Phishing for numbers
The percentage of lost items is not the only number regularly taken out of context. For example, consider the question: how much email is spam? In 2005, values from respected experts ranged from 70 per cent to 95 per cent. There was no consensus among experts, but all of the numbers sounded "bad."
Today, some companies no longer report the "percentage of spam" - they only report raw values (PDF). The only thing we really know is that it is a big number. But, we don't know what the number is (such as, 86 per cent) or the accuracy range (a five per cent margin of error?). We actually have better numbers and statistics for American Idol voting than spam volume.
The same issue arises when we ask where the spam comes from. The general consensus is that today's botnets generate a majority of spam. However, we do not actually know how big the majority is.
This counting problem also shows up in reports on phishing. Every few months the Anti-Phishing Working Group (APWG) releases their Phishing Trends Report. For example, the APWG Sept-Oct 2006 report (PDF) shows an increase in phishing emails. In fact, their reports over the last few years have shown a nearly steady increase intermixed with a few sharp increases in volume.

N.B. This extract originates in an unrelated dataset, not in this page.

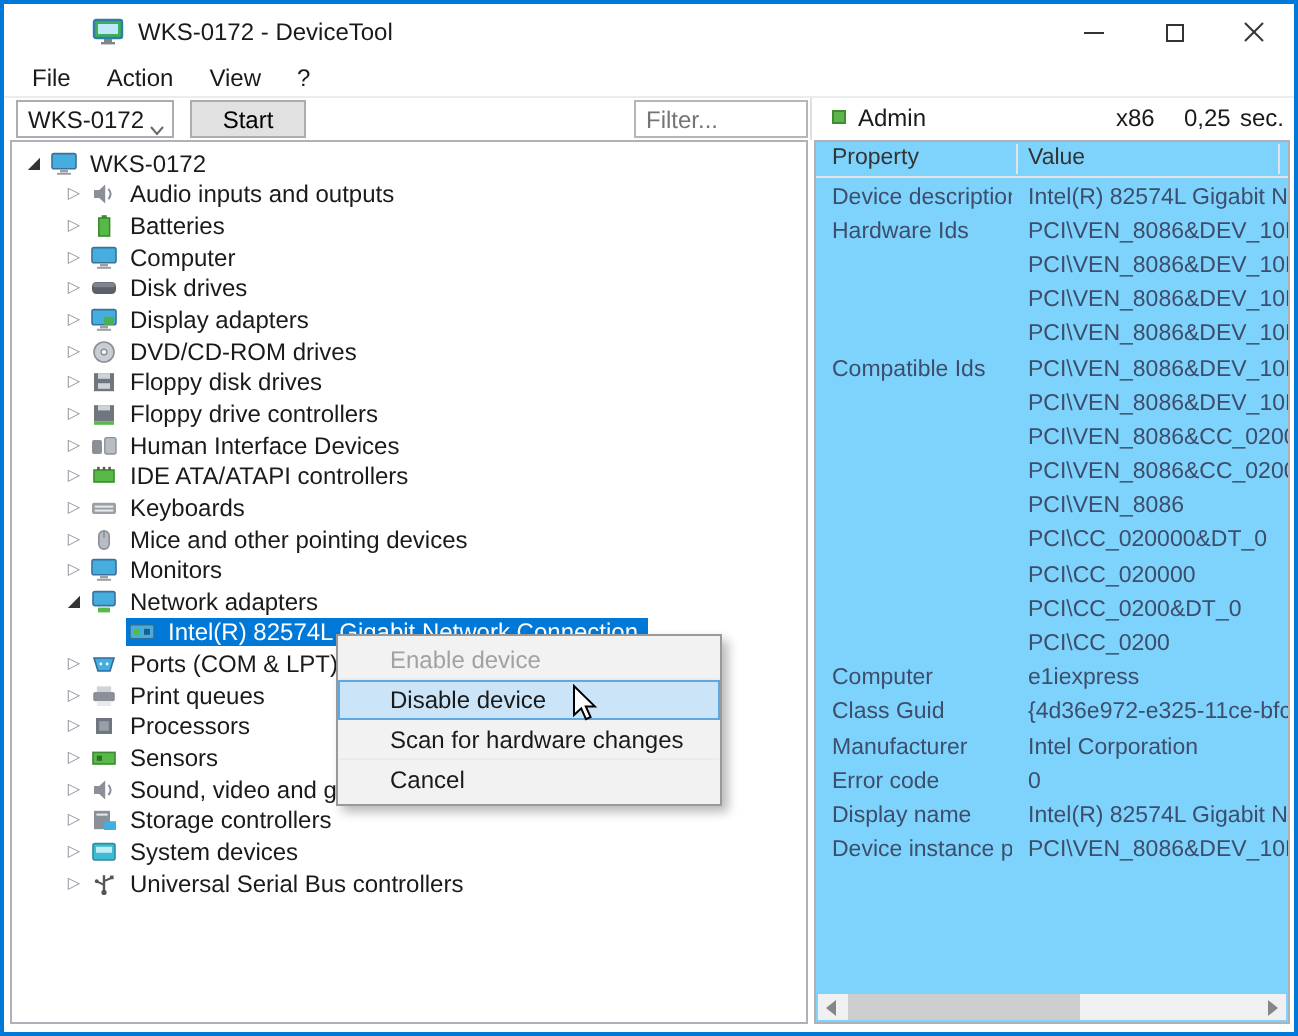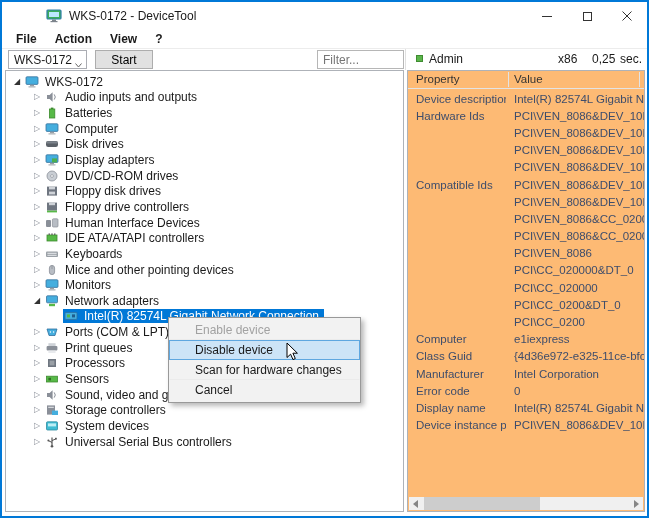"File" .menubar { font-weight: bold -> none }
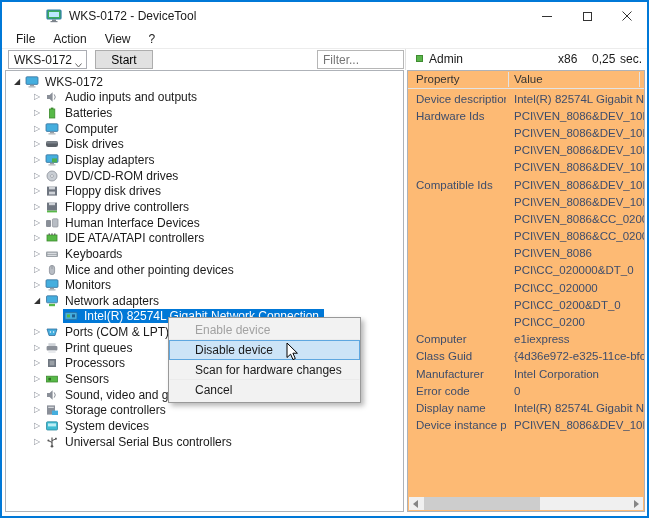"Property" .prop-pane { background: #fdba74 -> #7dd3fc }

The problem with the APWG numbers is that they don't match other sightings. For example, Usenet's "news.admin.net-abuse.sightings" (<NANAS) is a high-volume newsgroup where people post their spam messages. NANAS receives thousands of postings per day - approximately 40,000 spam postings just for December 2006. The postings are sample spam emails submitted by people all over the world, and the samples appear to match the distribution of world-wide spam. If you don't have access to hundreds of honeypot accounts for collecting spam and want to do spam research, then NANAS is the next best thing.
Back in 2004, NANAS had literally hundreds of phishing emails posted every day. Phishing was big. In 2005, the volume dropped. By December 2006, there were 10 to 20 phishing emails posted per day. This is a significant drop compared to previous years, and it is a measurable contradiction to the APWG findings.
So what is going on? In 2004, the APWG was growing their membership and bringing in partners. This means that they were increasing their ability to capture and measure phishing emails. The growth at APWG seems to correspond with sharp increases in phishing volume. How should you interpret this? The numbers show an increase in phish sightings by the APWG, but do not necessarily indicate an increase in phishing. The numbers only mean that the APWG is getting better at seeing phishing, not that there is more of it.
In late 2004, the APWG repeatedly modified their definition of phishing, corresponding with additional increases (PDF) in volume (PDF). Was the increase because there was more of it? Or was it because they expanded their definition to include more? In any case, they do not appear to have revised all of their old numbers to match their new definitions. Thus, new months cannot be directly compared against old months since they measure different things.
What the APWG does not mention is that 2005 heralded a profound change in how most phishing operations work. Rather than sending blast-o-gram phishing emails to everyone and "hoping" that the recipient might have an account at eBay (or Citibank or Amazon or ...), phishers began spear-phishing. In spear-phishing, they use market research (and stolen email lists) to better target potential victims. For example, if you are likely to have a Bank of America account, then you will receive a BofA phish. However, if you are unlikely to have a BofA account, then today you are unlikely to receive a BofA phish (maybe one a month or less, not the one-a-week like you'd see a year ago).
This trend of directed phishing actually started in 2004, when phishers began to target based on countries. For example, Wells Fargo does not exist in the United Kingdom, so they stopped sending Wells Fargo phish to Blueyonder accounts (a UK ISP). Then they started narrowing by state. For example, if you are likely in Arizona then you are more likely to receive an Arizona Credit Union phish. They can guess where you are based on the forums you use. If you post in a Tucson forum or write about Flagstaff and Phoenix, then you might be in Arizona.
Today, there are very few blast-o-gram phishing e-mails. I'm measuring one to two per month per honeypot account. That's down from eight per account per month in November 2005 and 15 in October 2005. Other people measuring phishing volume may have different raw numbers, but should have similar ratios for blast-o-gram phishing. Today, nearly all phishing emails are targeted.